[Web document revisions]
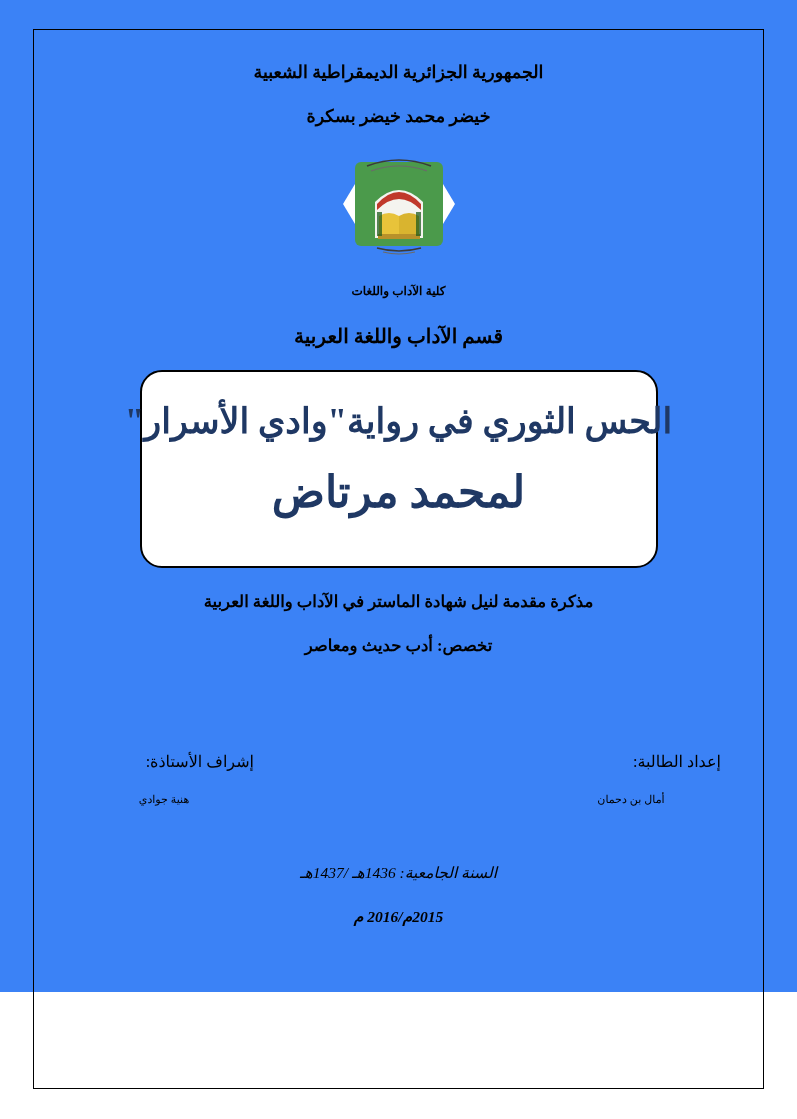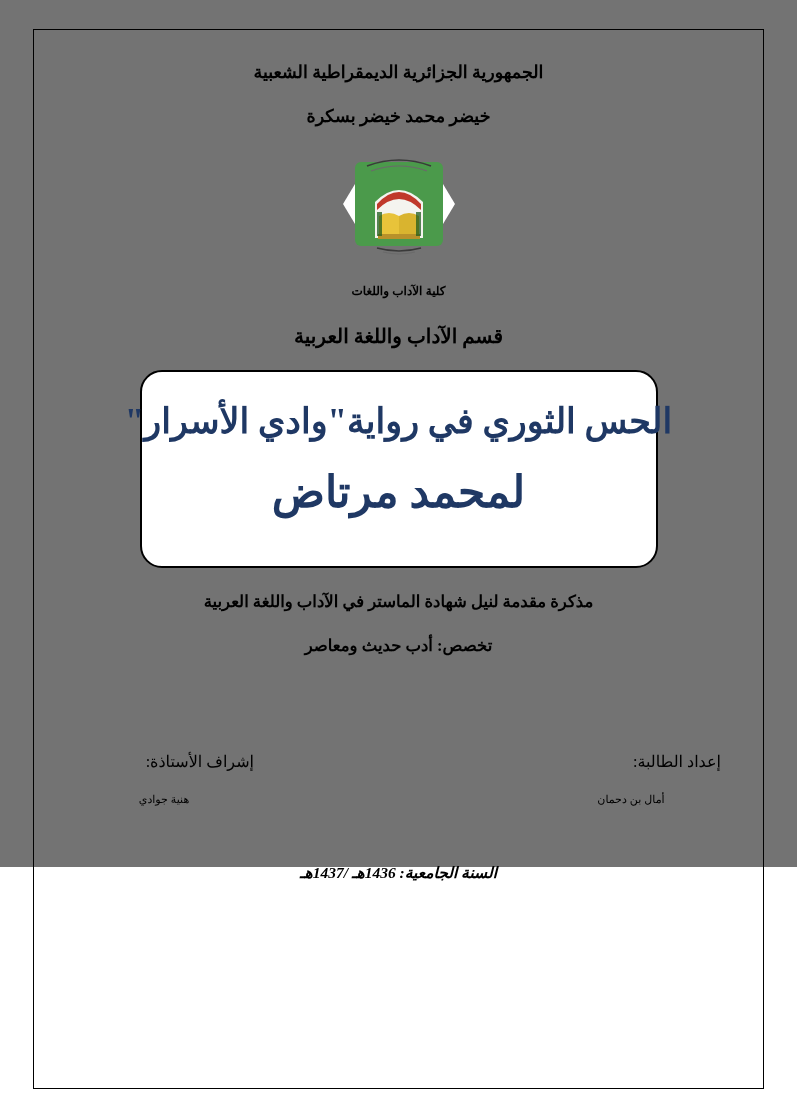--- a/index.html
+++ b/index.html
@@ -17,8 +17,8 @@
   .page {
     position: relative;
     width: 797px;
-    height: 867px;
-    background: #737373;
+    height: 992px;
+    background: #3b82f6;
     box-sizing: border-box;
   }
   

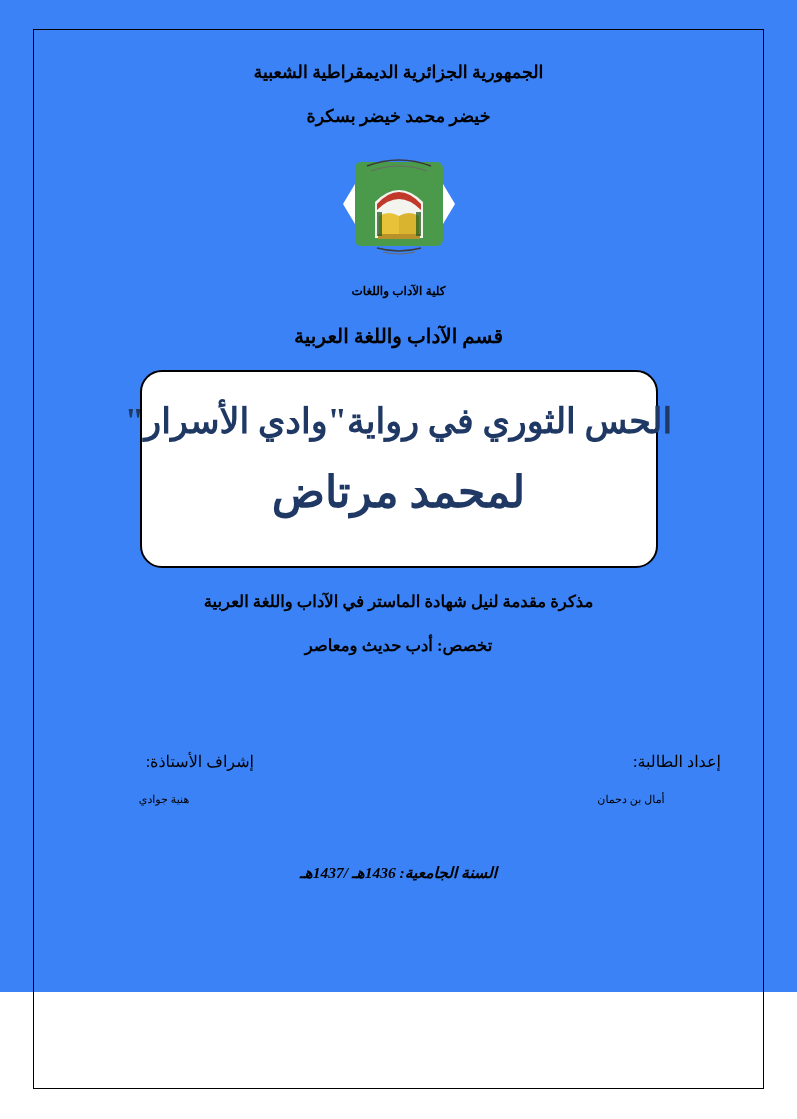--- a/index.html
+++ b/index.html
@@ -154,7 +154,7 @@
   .year-1 {
     font-family: "Liberation Serif", serif;
     font-style: italic;
-    font-weight: bold;
+    font-weight: normal;
     font-size: 15.5px;
     margin: 0 0 26px 0;
   }

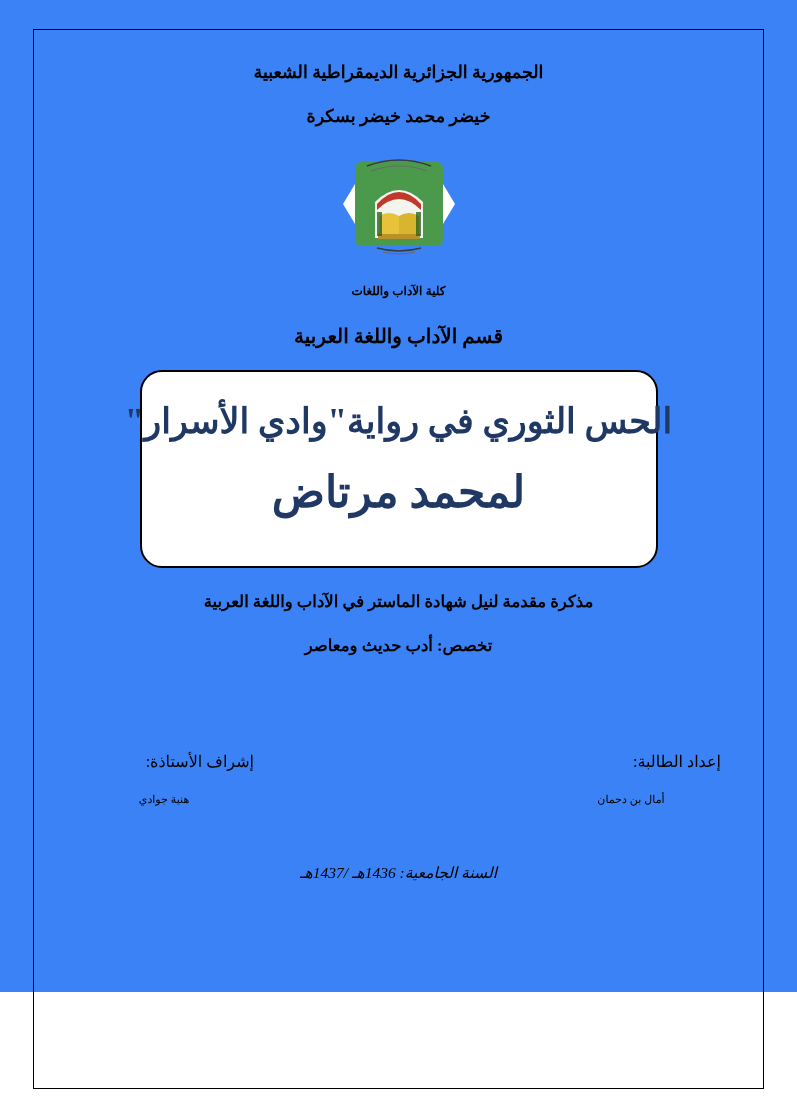--- a/index.html
+++ b/index.html
@@ -231,6 +231,7 @@
 
     <div class="year-block">
       <div class="year-1">السنة الجامعية: 1436هـ /1437هـ</div>
+      <div class="year-2">2015م/2016 م</div>
     </div>
 
   </div>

> _ABOUT THIS TASK_:
Beginning with the line that contains "-231,6 +231,7 @@", repeat every line through the end of the records and nothing more.

> _SOLUTION FOR THIS PROBLEM_:
@@ -231,6 +231,7 @@
 
     <div class="year-block">
       <div class="year-1">السنة الجامعية: 1436هـ /1437هـ</div>
+      <div class="year-2">2015م/2016 م</div>
     </div>
 
   </div>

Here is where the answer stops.